The Weight Of Our Words
We have all learned the saying, "Sticks and stones may break my bones, but words will never hurt me," a phrase we'd use like a shield against hurtful comments. Yet, deep down, we knew it wasn't true; words can wound deeply, leaving scars that outlast physical injuries.
Words have the incredible power to shape who we become. They can lift us so high or dig little holes inside that take forever to fill. So many of us have carried the heavy weight of thoughtless or angry words and are still trying to heal from expressions spoken long ago.
Imagine a young boy being called "lazy" whenever he struggles. Eventually, he might stop trying altogether, not because he doesn't care, but because he starts to believe that voice saying he's not good enough. Or an adolescent girl hearing endless comments about her body: too much of this, not enough of that. As she becomes an adult, shame can colour every reflection she sees in the mirror. These words, even from a place of frustration or concern, don't just disappear. They sink in and become the critical voice they hear inside. Even silence itself can also lead to the deepest wounds. Children who don't hear "I love you" or "I'm proud of you" often fill that void with self-doubt, questioning their worth.
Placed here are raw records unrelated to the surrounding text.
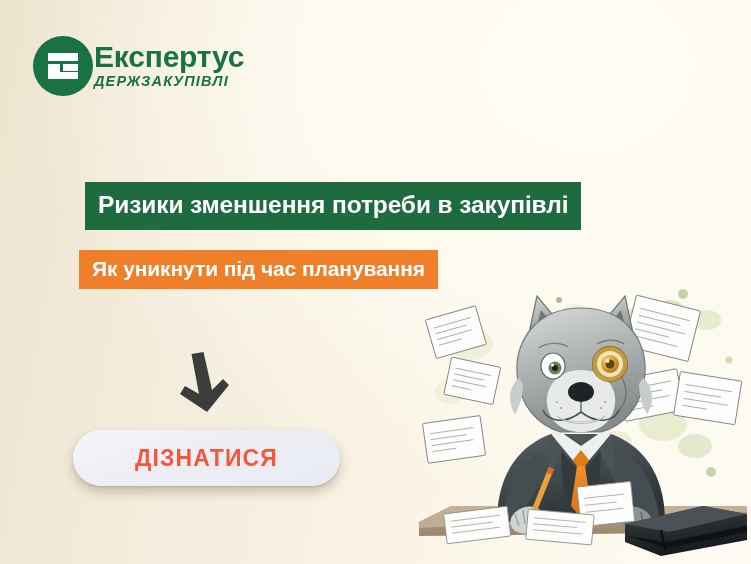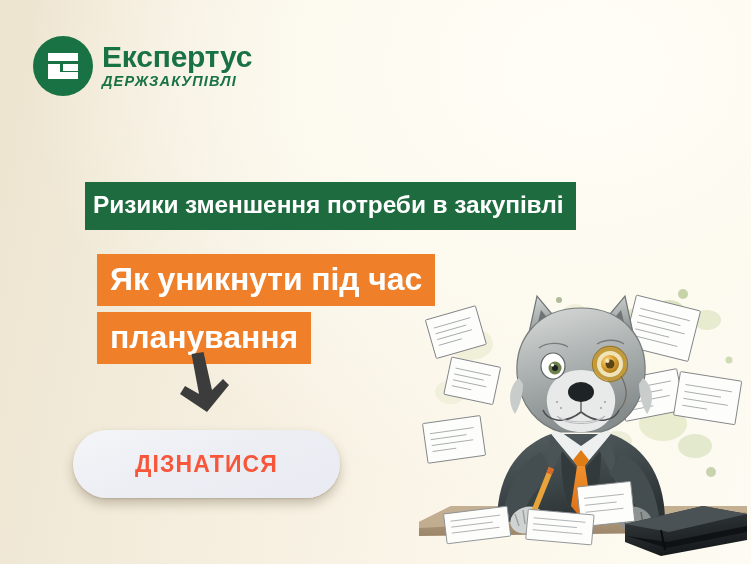--- a/index.html
+++ b/index.html
@@ -43,7 +43,7 @@
     top: 36px;
     display: flex;
     align-items: center;
-    gap: 9px;
+    gap: 1px;
   }
   #logo-mark {
     width: 60px;

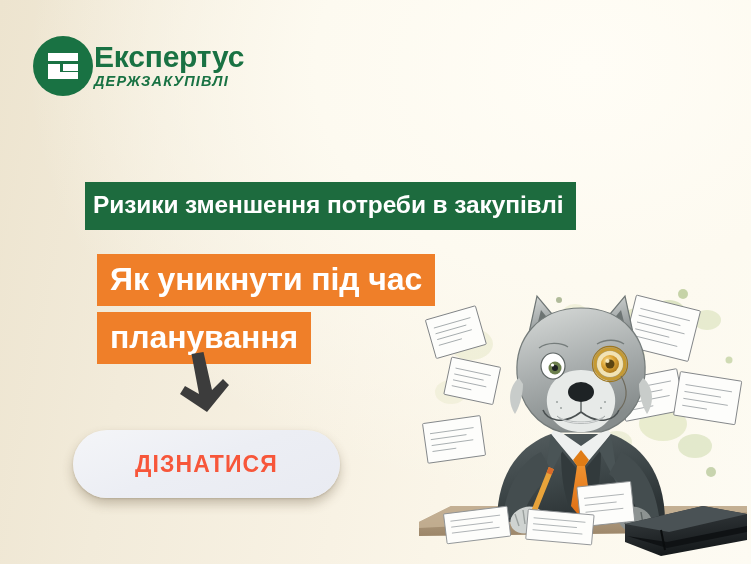--- a/index.html
+++ b/index.html
@@ -84,7 +84,7 @@
     font-size: 24.5px;
     font-weight: bold;
     line-height: 1;
-    padding: 11px 13px 12px 8px;
+    padding: 11px 13px 12px 13px;
     white-space: nowrap;
     letter-spacing: -0.1px;
   }

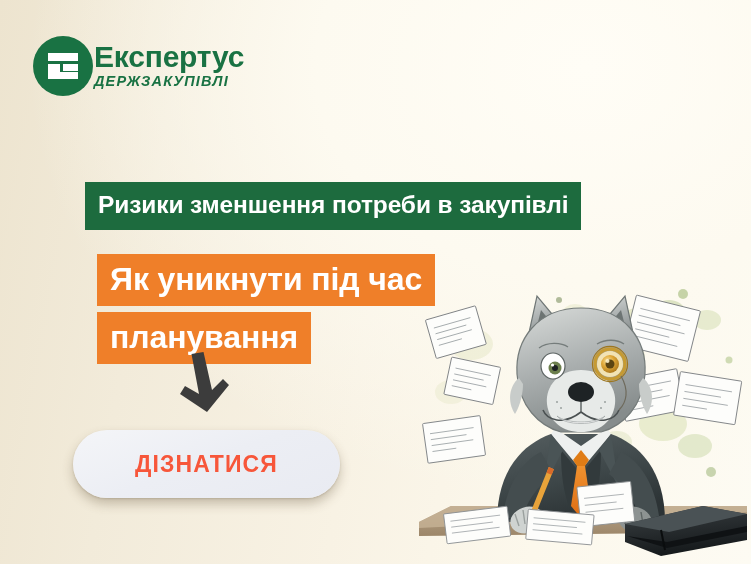--- a/index.html
+++ b/index.html
@@ -91,9 +91,9 @@
 
   #headline-orange {
     position: absolute;
-    left: 97px;
+    left: 79px;
     top: 250px;
-    font-size: 32px;
+    font-size: 21px;
     font-weight: bold;
     line-height: 1.82;
     letter-spacing: -0.1px;

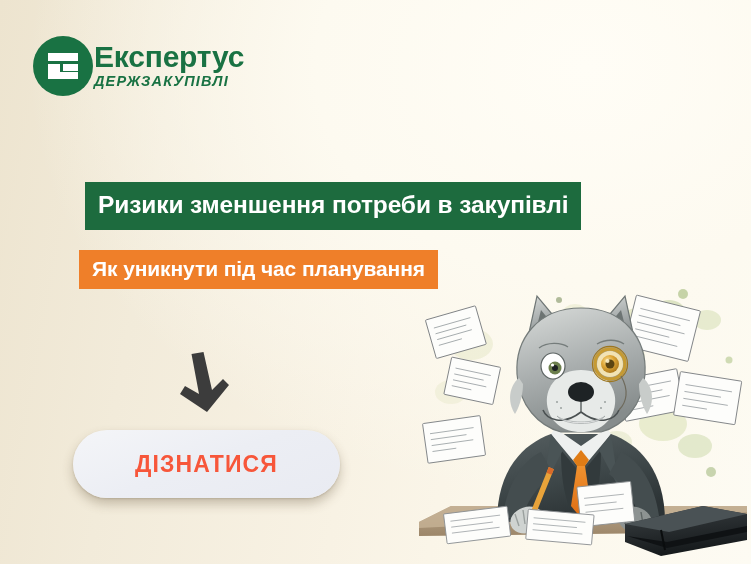--- a/index.html
+++ b/index.html
@@ -123,7 +123,7 @@
     left: 73px;
     top: 430px;
     width: 267px;
-    height: 68px;
+    height: 56px;
     border: none;
     border-radius: 34px;
     background: linear-gradient(160deg, #f4f5f8 0%, #eceef4 48%, #e9ebf2 100%);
Friendships, too, are built on words, whether we feel safe enough to be ourselves. A joke that cuts a little too deep, a "compliment" that feels more like a put-down, or a secret shared that wasn't theirs to tell, these moments sting. They can make us question: Can I trust them? Am I being too sensitive? Do they even truly see me? These kinds of comments can hurt more than we let on, especially when they come from someone with whom we've shared our laughter, tears, and personal thoughts. Friends are meant to be the ones who build us up, not chip away at our confidence.
In our love relationships, words can create something beautiful, a feeling of safety, a deep connection, and a sense of home. But when kindness is replaced by criticism or if sarcasm becomes the main way of talking, we start to doubt ourselves. Am I too much? Not enough? Is this what love is supposed to feel like? It cuts the deepest when it comes from the person we've opened our hearts to, the one we trust with our most vulnerable parts.
In my book Don't Chase Your Dreams, Allow Them to Come to You, I mention The Four Agreements and how it resonated with me. In this blog, the focus is on the first agreement: Be impeccable with your word. It's a truth that continues to guide how I live, love, and speak.
Don Miguel Ruiz reminds us that our words aren't just empty sounds. They have power. They can build worlds or tear them down. Being "impeccable" doesn't mean we'll never make a mistake. It means speaking honestly, saying what we mean with kindness, avoiding gossip and judging others, and using our voices to lift people up instead of tearing them down.
Words truly matter. What we say and how we say it carries weight and has a real impact. The echo of a single sentence can stay with someone for their entire life.
It's not just about what we say to others. It's also about the words we choose to believe when they're directed at us. We don't have to accept every negative thing someone says. We don't have to keep replaying those old, hurtful voices. Being impeccable with our words also means being kind to ourselves and choosing words of self-compassion.
So today, I encourage you to listen to your voice carefully and ask: What are you sending into the world? What are you saying inside your mind? Be gentle with yourself and with others. Remember this: the words we choose create the life we live, not just for the people around us but for ourselves, too.
Let's try to speak with love. Let's choose words that help and heal, not words that hurt.